Work to be completed:
All the lines below need retyping exactly, apart from the images.
=== Section Start ===
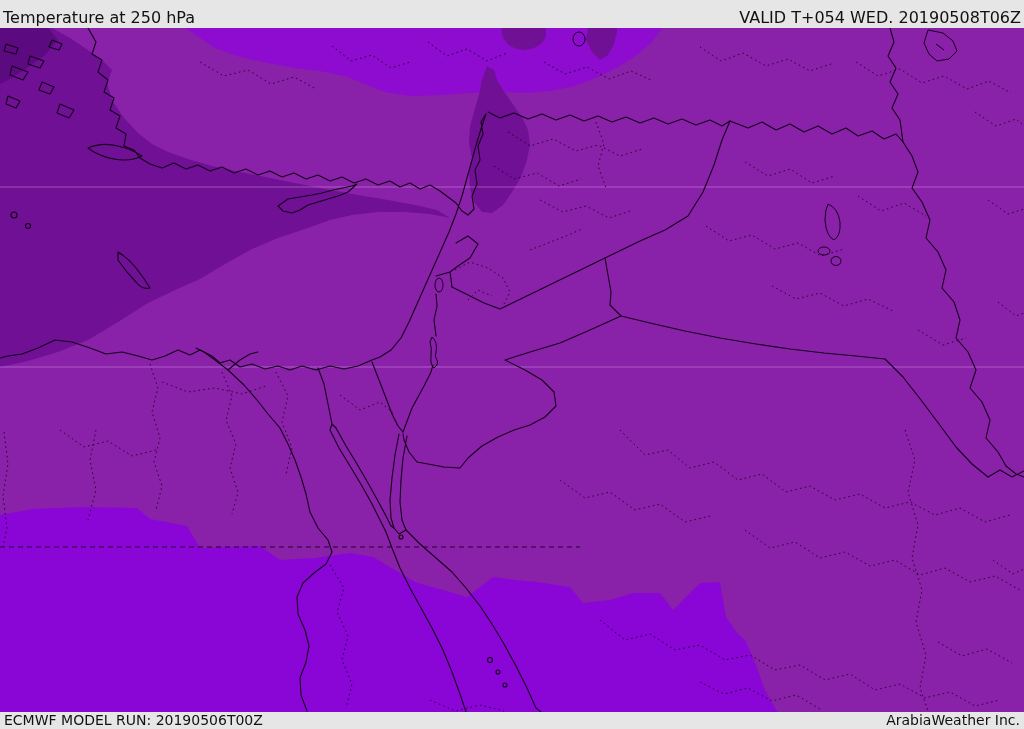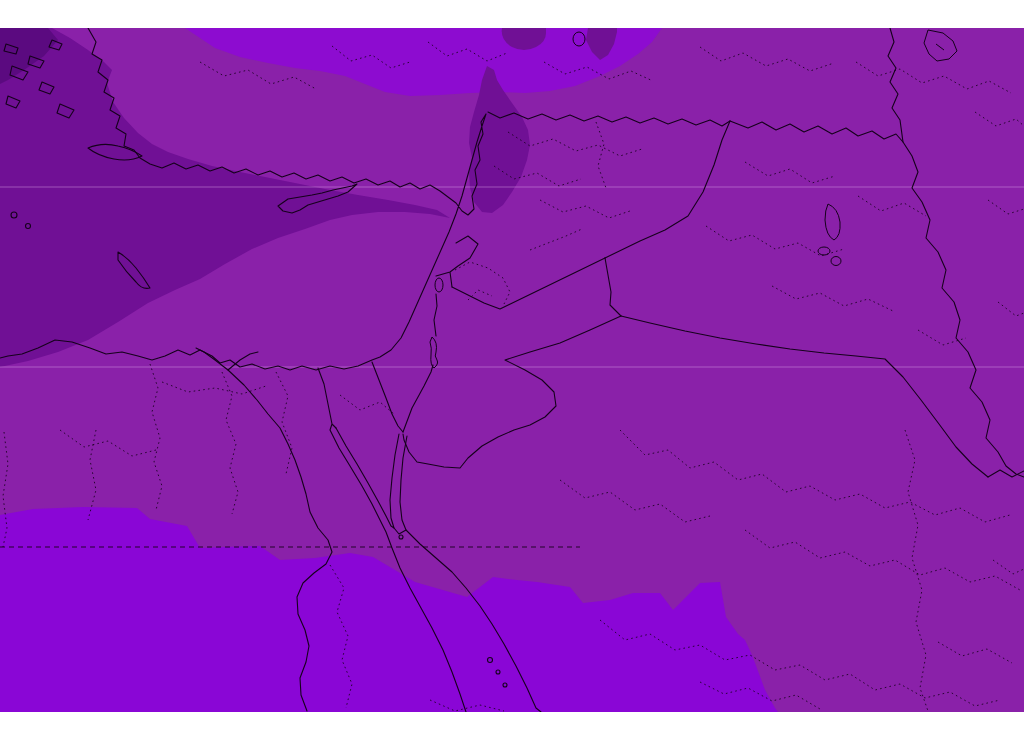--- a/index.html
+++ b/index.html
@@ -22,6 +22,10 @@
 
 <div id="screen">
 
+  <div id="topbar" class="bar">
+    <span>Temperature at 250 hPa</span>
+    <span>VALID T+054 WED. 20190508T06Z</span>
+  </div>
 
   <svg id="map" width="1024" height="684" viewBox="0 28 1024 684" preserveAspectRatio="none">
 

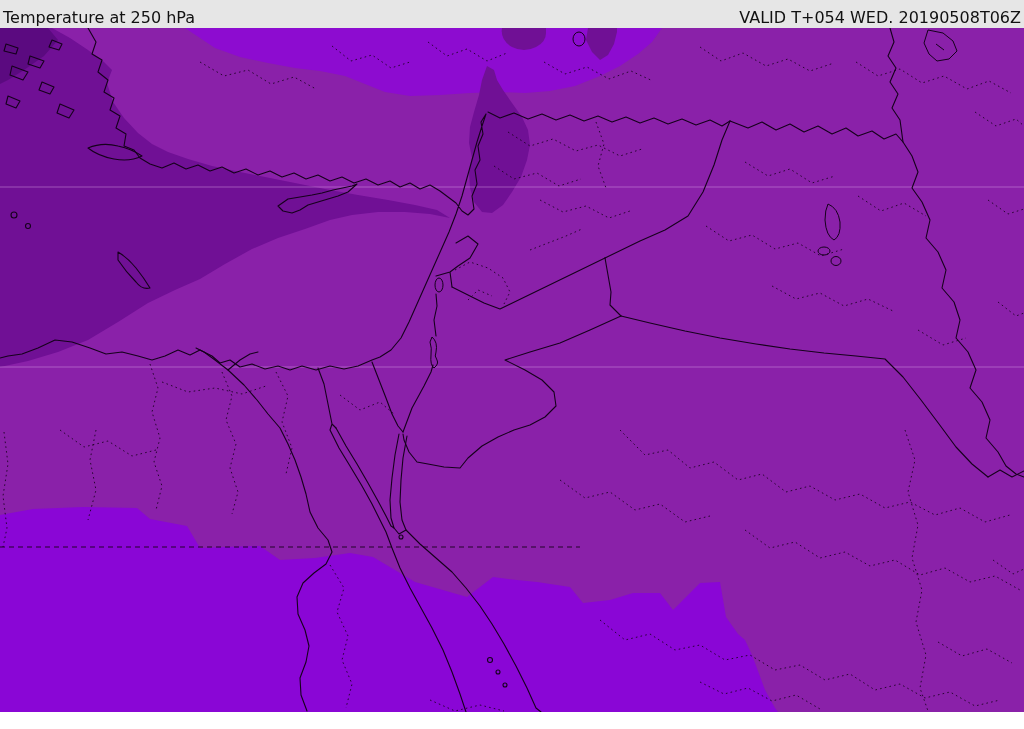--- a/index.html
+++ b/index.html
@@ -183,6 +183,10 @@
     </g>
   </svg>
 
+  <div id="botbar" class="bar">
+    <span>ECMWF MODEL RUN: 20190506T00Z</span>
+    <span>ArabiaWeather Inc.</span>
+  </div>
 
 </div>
=== Section End ===
Answer to the exercise:
--- a/index.html
+++ b/index.html
@@ -22,6 +22,10 @@
 
 <div id="screen">
 
+  <div id="topbar" class="bar">
+    <span>Temperature at 250 hPa</span>
+    <span>VALID T+054 WED. 20190508T06Z</span>
+  </div>
 
   <svg id="map" width="1024" height="684" viewBox="0 28 1024 684" preserveAspectRatio="none">
 

--- a/index.html
+++ b/index.html
@@ -183,6 +183,10 @@
     </g>
   </svg>
 
+  <div id="botbar" class="bar">
+    <span>ECMWF MODEL RUN: 20190506T00Z</span>
+    <span>ArabiaWeather Inc.</span>
+  </div>
 
 </div>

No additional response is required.